You get home from a long day at work, change into more comfortable clothes, have a light snack and sit down to check some personal emails and unwind a little bit from your day.
You log into your yahoo or hotmail or gmail account and find in the 24hrs since you last checked your account you’ve accumulated 12 new emails. It may only be emails but there’s still a little excitement involved when you think 12 people are trying to get in contact with you. Its the lesser effect to finding a hand written letter addressed to you in the mail slot.
So you go ahead and click on INBOX only to find that the first message in the thread was a mass email invite to some gathering, concert or other event you will not be attending and the remaining 11 are from the digitally retarded who have REPLIED ALL to make sure the other 50 people invited either know that they’re coming or why, oh why, they will not be able to make it.

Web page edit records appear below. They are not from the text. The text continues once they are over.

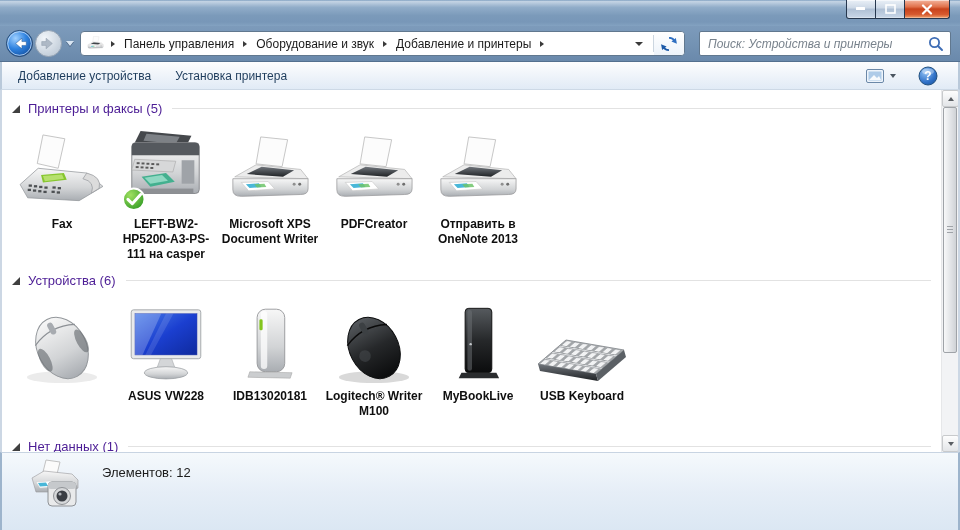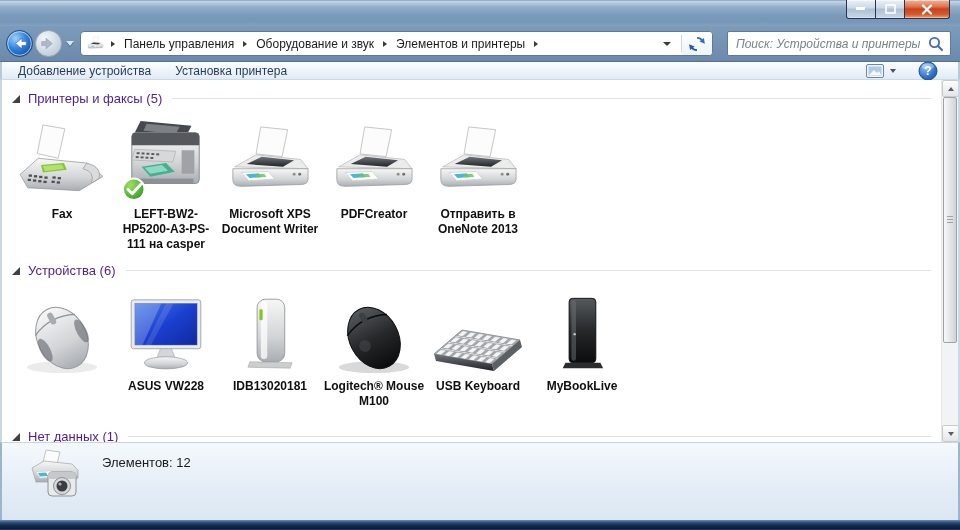--- a/index.html
+++ b/index.html
@@ -34,29 +34,29 @@
   .addr-app-icon { margin:0 4px 0 5px; display:flex; }
   .crumb-sep { width:0; height:0; border-top:3.5px solid transparent; border-bottom:3.5px solid transparent;
     border-left:4.5px solid #3a3a3a; margin:0 2px; }
   .crumb { padding:0 7px; height:100%; display:flex; align-items:center; color:#1c1c1c; white-space:nowrap; }
   .addr-spacer { flex:1; }
   .addr-caret { width:0; height:0; border-left:4px solid transparent; border-right:4px solid transparent;
     border-top:4.5px solid #3a3a3a; margin:0 10px; }
   .addr-sep-line { width:1px; height:17px; background:#ccd6e0; }
   .refresh-btn { width:30px; height:100%; display:flex; align-items:center; justify-content:center;
     background:linear-gradient(180deg,#ffffff,#edf3fa); }
-  .search-box { width:224px; height:25px; margin-left:14px; background:#fff;
+  .search-box { width:252px; height:25px; margin-left:14px; background:#fff;
     border:1px solid #61788f; border-radius:2px; display:flex; align-items:center; }
   .search-input { flex:1; min-width:0; border:0; outline:0; background:transparent;
     font-family:"Liberation Sans","DejaVu Sans",sans-serif; font-size:12px; padding-left:8px; color:#333; }
   .search-input::placeholder { color:#78828c; font-style:italic; }
   .search-mag { margin:0 6px; display:flex; }
 
   
-  .toolbar { height:18px; display:flex; align-items:center; padding:0 14px 0 4px;
+  .toolbar { height:28px; display:flex; align-items:center; padding:0 14px 0 4px;
     background:linear-gradient(180deg,#fdfdfe 0%,#ecf2f9 60%,#e1ebf6 100%);
     border-bottom:1px solid #cdd9e6; border-left:2px solid #b9c9da; border-right:2px solid #b9c9da; }
   .tb-item { padding:4px 12px; color:#1e3c5c; white-space:nowrap; }
   .tb-right { margin-left:auto; display:flex; align-items:center; gap:22px; padding-right:6px; }
   .views-btn { display:flex; align-items:center; gap:6px; }
   .views-caret { width:0; height:0; border-left:3.5px solid transparent; border-right:3.5px solid transparent;
     border-top:4px solid #49545f; }
 
   
   .main { position:relative; height:362px; background:#fff; overflow:hidden;
@@ -312,21 +312,21 @@
       <span class="addr-app-icon">
         <svg viewBox="0 0 100 84" width="19" height="16">
             <use href="#sym-printer"></use>
           </svg>
       </span>
       <span class="crumb-sep"></span>
       <span class="crumb">Панель управления</span>
       <span class="crumb-sep"></span>
       <span class="crumb">Оборудование и звук</span>
       <span class="crumb-sep"></span>
-      <span class="crumb">Элементов и принтеры</span>
+      <span class="crumb">Добавление и принтеры</span>
       <span class="crumb-sep"></span>
       <span class="addr-spacer"></span>
       <span class="addr-caret"></span>
       <span class="addr-sep-line"></span>
       <span class="refresh-btn">
         <svg width="18" height="18" viewBox="0 0 20 20">
           <path d="M10,3.2 a6.8,6.8 0 0 1 6.3,4.2" fill="none" stroke="#2f6fc1" stroke-width="2.2"></path>
           <polygon points="17.6,3.2 18.8,9.6 12.7,7.2" fill="#2f6fc1"></polygon>
           <path d="M10,16.8 a6.8,6.8 0 0 1 -6.3,-4.2" fill="none" stroke="#1d5aa8" stroke-width="2.2"></path>
           <polygon points="2.4,16.8 1.2,10.4 7.3,12.8" fill="#1d5aa8"></polygon>
@@ -447,37 +447,37 @@
                 </svg>
             </div>
             <div class="item-label">IDB13020181</div>
           </div>
           <div class="item">
             <div class="icon-box">
               <svg viewBox="0 0 100 84" width="100" height="82">
                   <use href="#sym-mouse-black"></use>
                 </svg>
             </div>
-            <div class="item-label">Logitech® Mouse M100</div>
+            <div class="item-label">Logitech® Writer M100</div>
+          </div>
+          <div class="item">
+            <div class="icon-box">
+              <svg viewBox="0 0 100 84" width="92" height="80">
+                  <use href="#sym-drive-black"></use>
+                </svg>
+            </div>
+            <div class="item-label">MyBookLive</div>
           </div>
           <div class="item">
             <div class="icon-box">
               <svg viewBox="0 0 104 70" width="104" height="70">
                   <use href="#sym-keyboard"></use>
                 </svg>
             </div>
             <div class="item-label">USB Keyboard</div>
-          </div>
-          <div class="item">
-            <div class="icon-box">
-              <svg viewBox="0 0 100 84" width="92" height="80">
-                  <use href="#sym-drive-black"></use>
-                </svg>
-            </div>
-            <div class="item-label">MyBookLive</div>
           </div>
         </div>
       </div>
 
       <div class="group">
         <div class="group-header">
           <span class="expander"></span>
           <span class="group-title">Нет данных (1)</span>
           <span class="group-rule"></span>
         </div>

I understand the need for the REPLY ALL button when an opinion or consensus is needed but lets get something straight; If you receive an emailed invitation that was also sent to more than 3 people outside of your core group of friends, a simple REPLY will do the trick. Here’s a few additional tips, on the house:
The rest of us emailed don’t care if you’ll be in Vegas at that time. Go to Vegas and leave us out of it.
For those of you living in Ecuador, Sri Lanka, Norway, or rural mainland China when you receive the e-vite, we get it, you’re not gonna make it.
Unless you have just been diagnosed with cancer, or some other possibly fatal illness, no one cares if you’re sick and WISH you could make it, because now I’m wishing you were sicker and unable to operate a keyboard.
And we REALLY don’t care if you’re coming and really excited for the whole event. Please contain your excitement to your own IP address.
The only time you should be hitting Reply All to a mass invitation is if you have something to offer us all. I don’t care if its another invitation, some words of wisdom or even if you’re just giving out lollipops. If someone wishes to say something funny, I will read it, but if its not funny then you’re just another fool that clicked the wrong button.
So please, use the Reply All button with caution because I’m not the only person out there just waiting to hate you.